Task requirements:
Copy out each line featuring the string "http" from the entries beneath.

Version difference data:
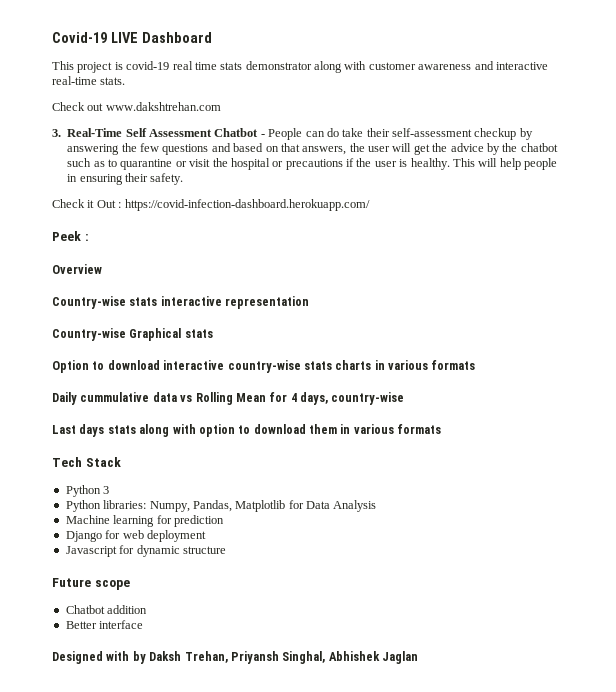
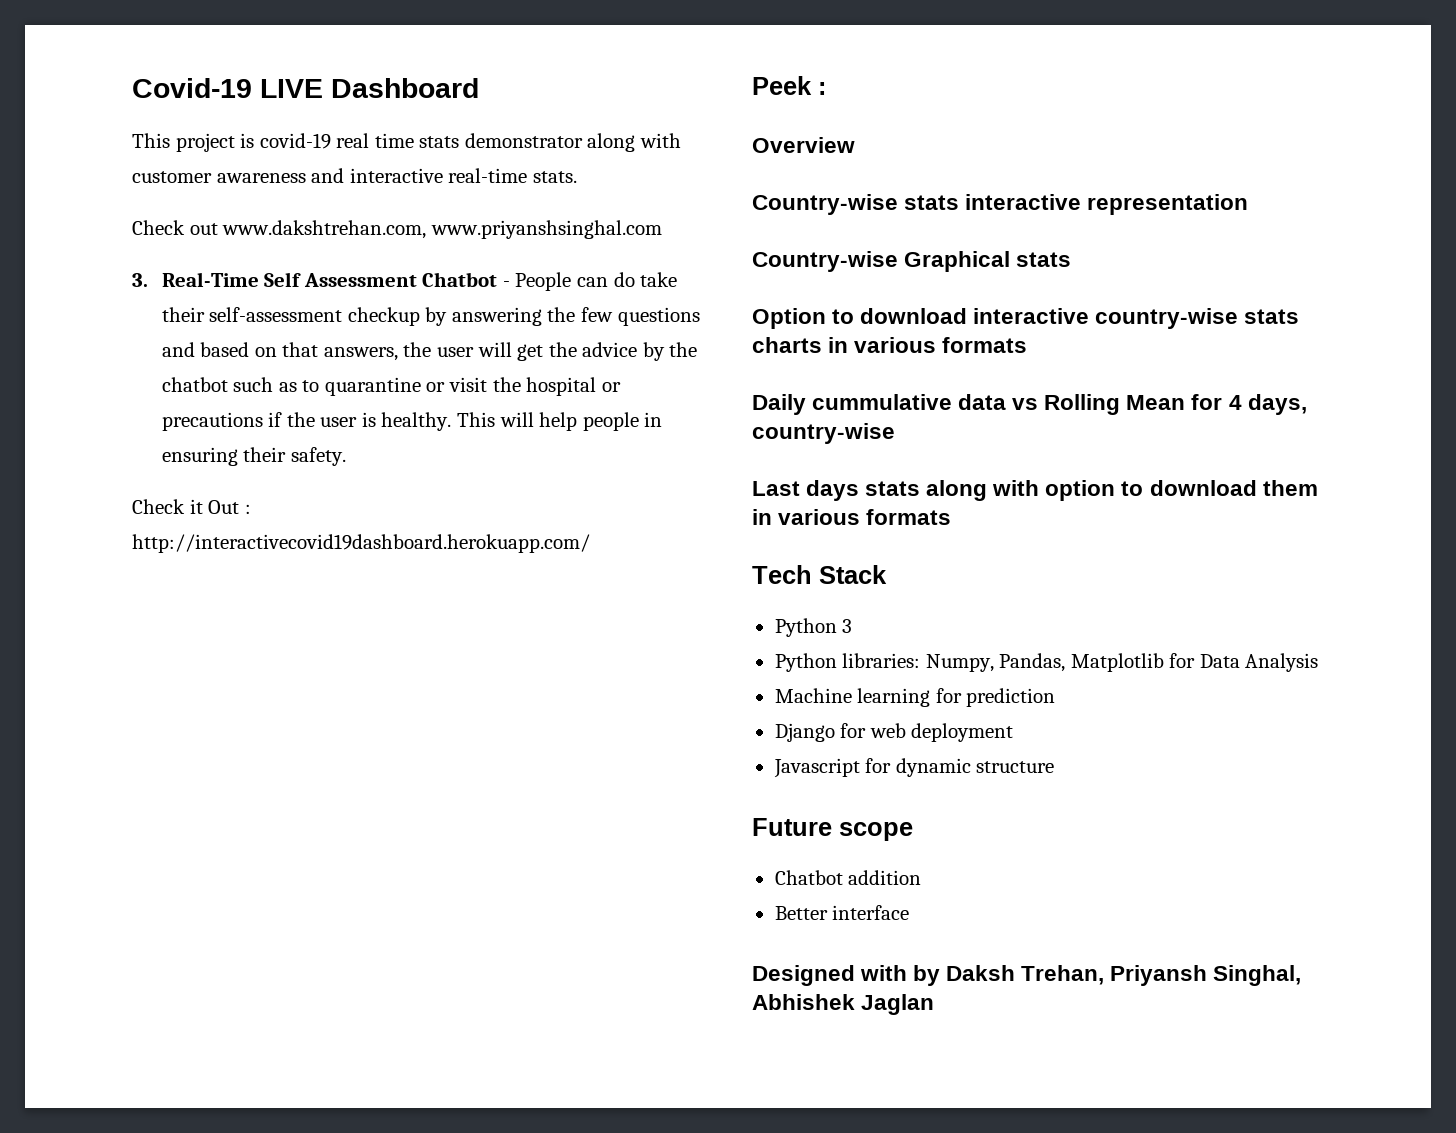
[105,102,221,111] www.dakshtrehan.com -> [222,220,662,239] www.dakshtrehan.com, www.priyanshsinghal.com
[124,199,370,211] https://covid-infection-dashboard.herokuapp.com/ -> [132,534,590,553] http://interactivecovid19dashboard.herokuapp.com/

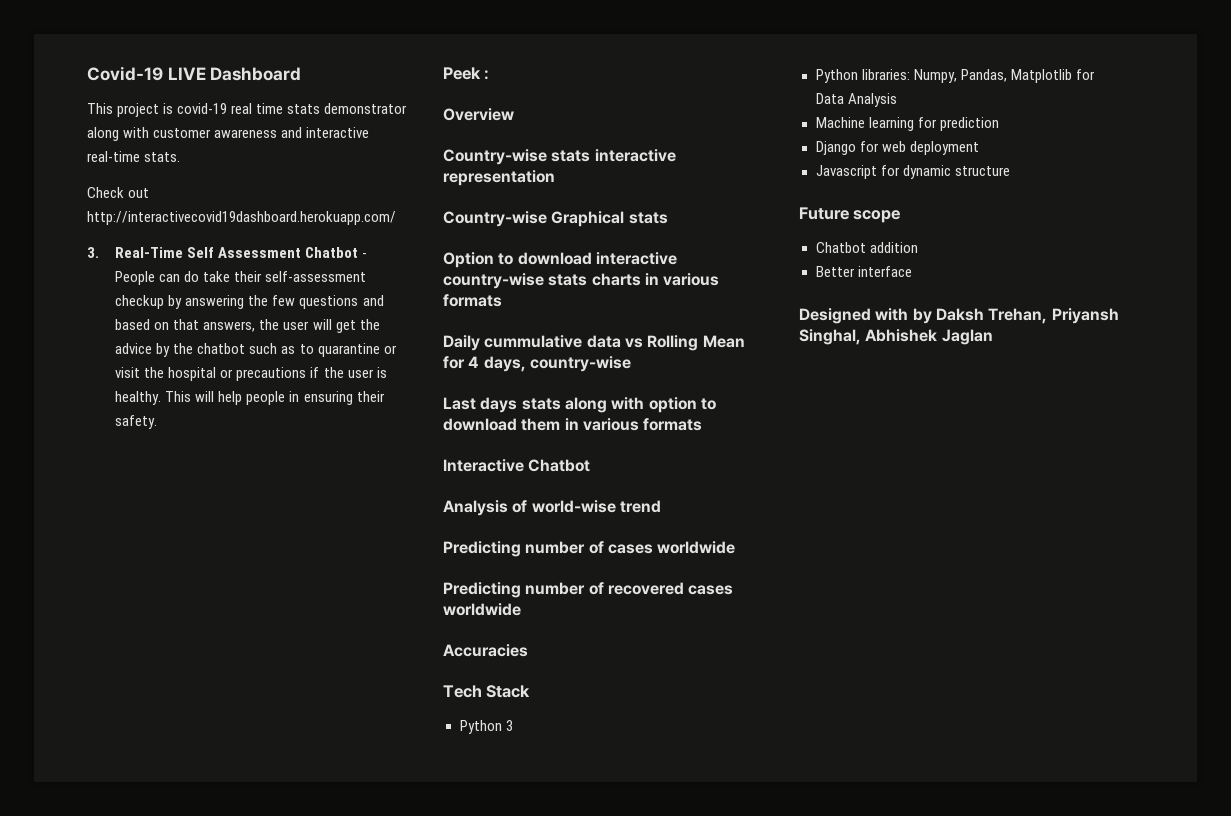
[222,220,662,239] www.dakshtrehan.com, www.priyanshsinghal.com -> [87,211,396,225] http://interactivecovid19dashboard.herokuapp.com/
[132,499,251,514] [132,534,590,553] // Check it Out : http://interactivecovid19dashboard.herokuapp.com/ -> (158, 422) none
(952, 517) none -> [443,459,591,472] [443,500,661,516] [443,541,736,557] [443,582,734,598] [443,603,521,616] [443,644,528,657] // Interactive Chatbot // Analysis of world-wise trend // Predicting number of cases worldwide // Predicting number of recovered cases worldwide // Accuracies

Finished exercise:
[124,199,370,211] https://covid-infection-dashboard.herokuapp.com/ -> [132,534,590,553] http://interactivecovid19dashboard.herokuapp.com/
[222,220,662,239] www.dakshtrehan.com, www.priyanshsinghal.com -> [87,211,396,225] http://interactivecovid19dashboard.herokuapp.com/
[132,499,251,514] [132,534,590,553] // Check it Out : http://interactivecovid19dashboard.herokuapp.com/ -> (158, 422) none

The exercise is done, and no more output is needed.